What is needed: Print every entry again exactly, with no pictures.

Segment Open

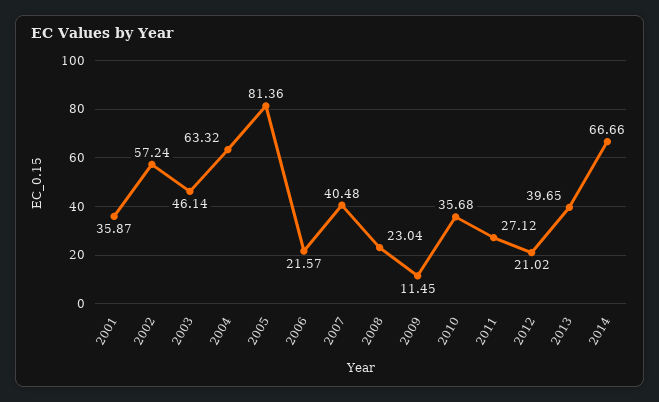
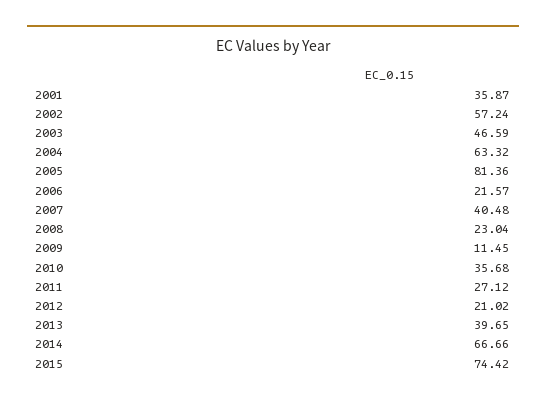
2003: 46.14 -> 46.59
2015: none -> 74.42

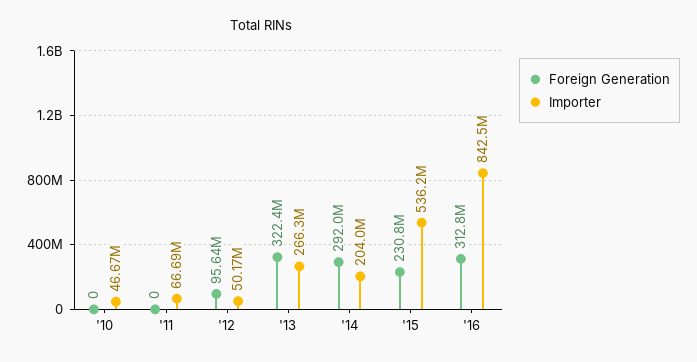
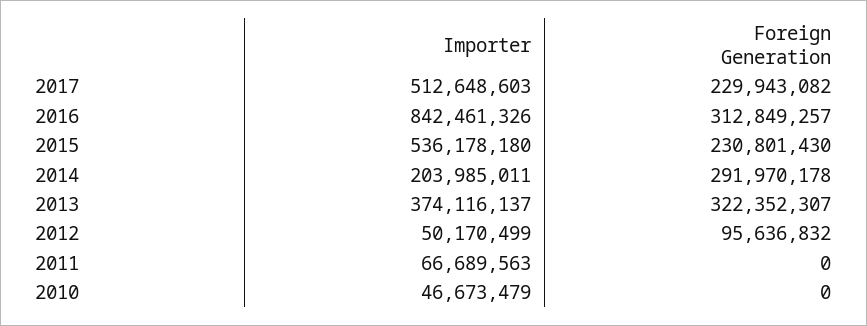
Importer, '13: 266300000 -> 374116137
Importer, 2017: none -> 512648603
Foreign Generation, 2017: none -> 229943082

Segment Closed

Completed exercise:
2003: 46.14 -> 46.59
2015: none -> 74.42

Importer, '13: 266300000 -> 374116137
Importer, 2017: none -> 512648603
Foreign Generation, 2017: none -> 229943082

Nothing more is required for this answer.